He has published six books, including The Abolition of Britain, The Rage Against God, and The War We Never Fought. He is a frequent critic of political correctness, and describes himself as an Anglican Christian and Burkean conservative.[1]

Hitchens writes for Britain’s The Mail on Sunday newspaper and is a former foreign correspondent in Moscow and Washington. He works as a foreign reporter and in 2010 was awarded the Orwell Prize. He is the younger brother of the late writer Christopher Hitchens.

Himself a former Trotskyist, Hitchens now says that he is “in character, puritanical, and glad of a reason to be so.”[67] He describes his political philosophy as “a conservative position flowing directly and inevitably from a theist position. I’m not saying you can’t be a conservative without being a theist – it seems much more difficult, I’m not certain I can work out why you would want to be.”[67]

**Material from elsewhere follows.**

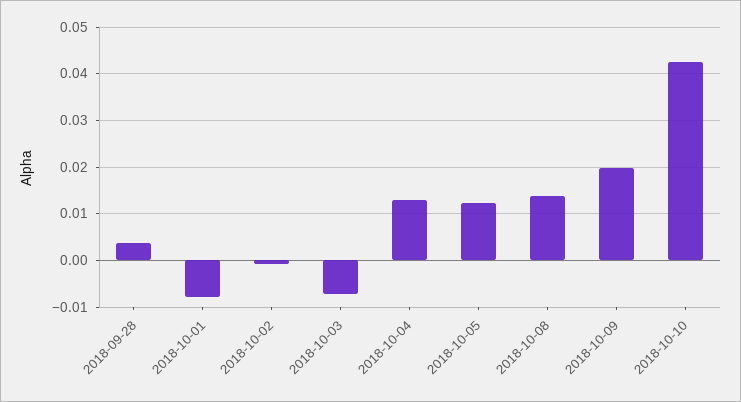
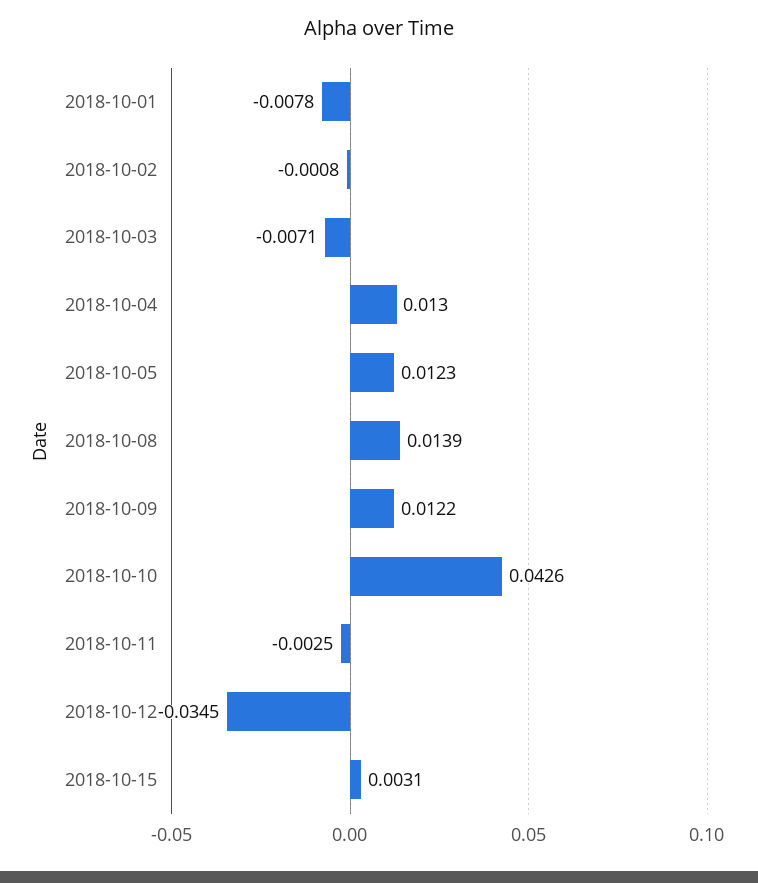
2018-09-28: 0.004 -> none
2018-10-09: 0.02 -> 0.0122
2018-10-11: none -> -0.0025
2018-10-12: none -> -0.0345
2018-10-15: none -> 0.0031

Hitchens contends the modern Labour Party was formed by struggles in the 1980s and a programme of “social liberalism, egalitarian education and the sexual revolution” envisaged in the 1950s by figures such as Anthony Crosland and Roy Jenkins.[68] He believes that the ideas of New Labour are based on Eurocommunism.[69] Hitchens criticised New Labour for “attacks on the constitution”,[70] such as reform of the House of Lords, devolution and membership of the European Union.[71] He has described former Prime Minister Tony Blair’s constitutional reforms as a “slow-motion coup d’état.”[70] Hitchens believes the most significant changes introduced by New Labour concentrated power in the hands of the executive, with Blair effectively chief executive,[72] and Orders in Council installing Alastair Campbell and Jonathan Powell in Whitehall.[73]

In his columns Hitchens mocked Blair’s public relations, calling him “Princess Tony” in reference to Blair’s calling Princess Diana “the people’s princess”, and latterly making a point of calling him “Anthony Blair.”[74] Also, he has cast doubt on the accepted account of Blair’s early legal and political career.[74][75] Hitchens described Blair’s successor, Gordon Brown, as a “dismal Marxoid”,[76] but criticised what he saw as “prejudiced, shallow” attempts by the media to destroy Brown after he became Prime Minister in 2007,[77] and praised Brown for, in his words, “saving the pound.”[78]

At the same time, Peter Hitchens has been consistently dismissive of the modern Conservative Party, frequently deriding the party’s leadership as the “useless Tories”[79] and David Cameron as “Mr Slippery.”[80] He criticises the Conservative Party for calling itself “conservative”, since he believes it’s a “left-wing party” with a great deal in common with the Socialist Workers’ Party.[8] Hitchens has listed actions done by the Conservative Party that he deems as “anti-British”, such as the bringing the United Kingdom into the European Economic Community (later European Union).[81] Although initially a supporter of Thatcherism,[82] Hitchens has criticised the Conservative Party for its free-market economic policies, calling it a “wild form of liberalism”, rather than conservatism.[83] He once clashed with Iain Duncan Smith on Question Time over the privatisation of railways.[84] On this issue, Hitchens has written “I have always believed that the electric power grid should be nationalised. I think it should be renationalised as a prelude to an enormous programme of nuclear power station building, without which we face an appalling energy crisis within 20 years.”[84]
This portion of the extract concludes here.